12 Feb 2013
While banks say they grant up to 100 percent home loans, many people are still seemingly battling to get finance whether they buy on their own or jointly.
Just recently, a desperate reader sent through an email to Property24.com and it reads: “My husband and I are looking for a house and the problem is that he is earning less than R5 000 a month with a permanent job. I on the other hand earn R15 000 a month after deductions but have been employed temporarily for almost two years now. Is there a hope for us or will it remain just a dream?”
This is just an example of the many email queries we get regarding home loans and buying property.
Since I am not a banker, I am not in a position to respond to the reader on whether they will eventually buy a home or not.
However, I spoke to the big four banks' home loans bankers to find out what the lending situation is and how they look at applications for home loans.
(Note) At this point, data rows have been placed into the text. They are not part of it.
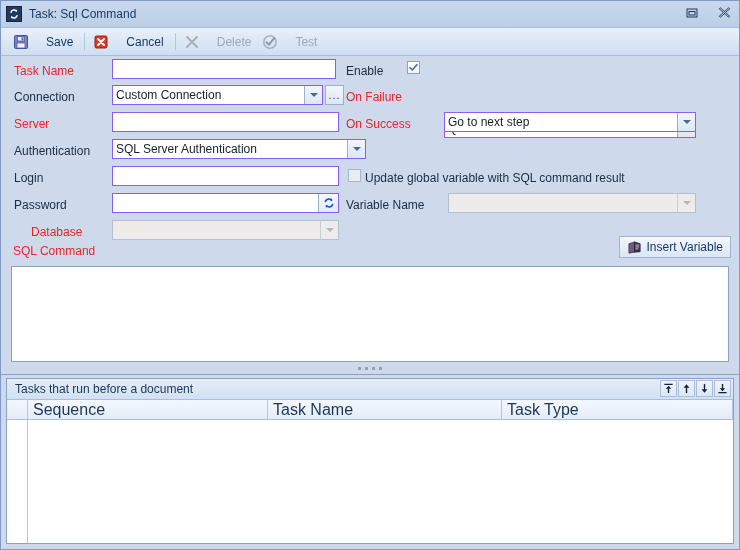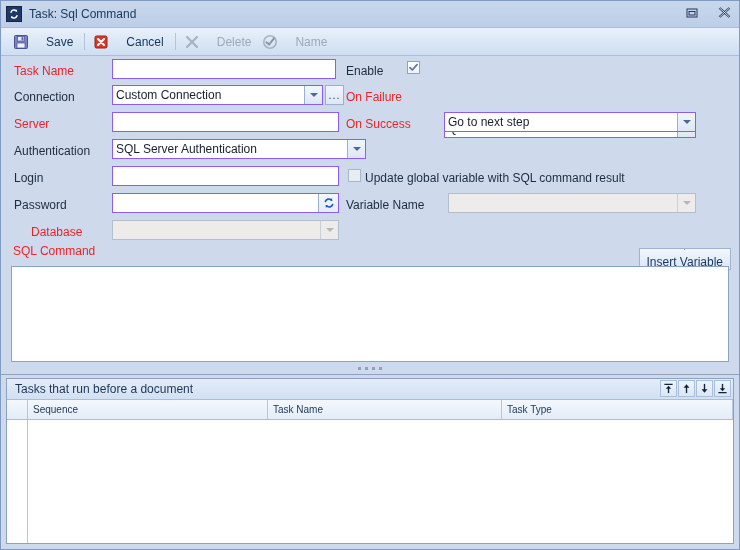"Name" span { text: Name -> Test }
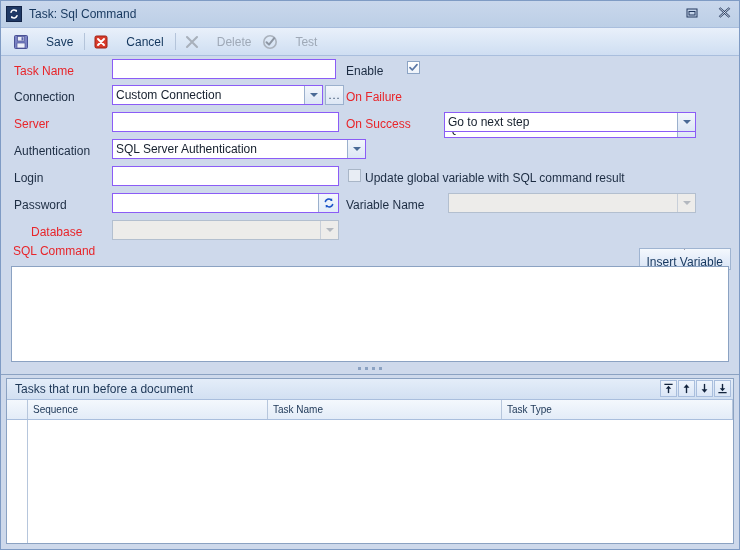"Insert Variable" .ins-var { flex-direction: column -> none; top: 12px -> 0 }
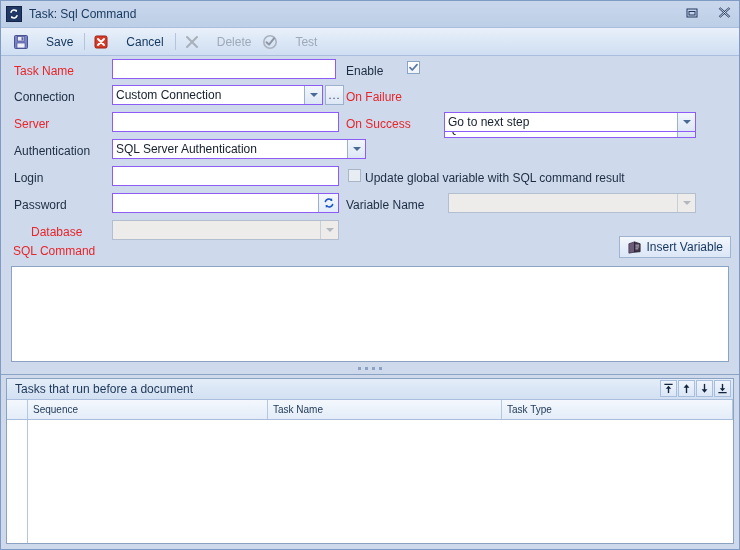"Sequence" .gh-cell { font-size: 10px -> 16px }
Readers may recall an article on How banks assess loan applications which gave an overview of what would-be loan applicants should bear in mind.
Of course, I was highly criticised as many readers expected a step-by-step guide on how banks actually assess different applications.
The consensus among home loans bankers is that every application is different, and as such, there is no way to say this is how we will assess application X or Z.
The most important thing to know when applying for a home loan is that it is not the amount of money you earn, but how much you can afford – affordability being the operative word.
According to the Absa Housing Review Q1 2013, buyers continue to battle with affordability due to high living costs and debt levels.
Affordability remains the single key constraint for many in the South African housing market and as Nedbank points out, in the affordable housing space, the big issue is credit worthiness and buyer affordability.
Read the article here.
In 2011, Absa did say they were granting up to 100 percent loan-to-value (LTV) to would-be home buyers only if they qualify, meaning they met the affordability criteria.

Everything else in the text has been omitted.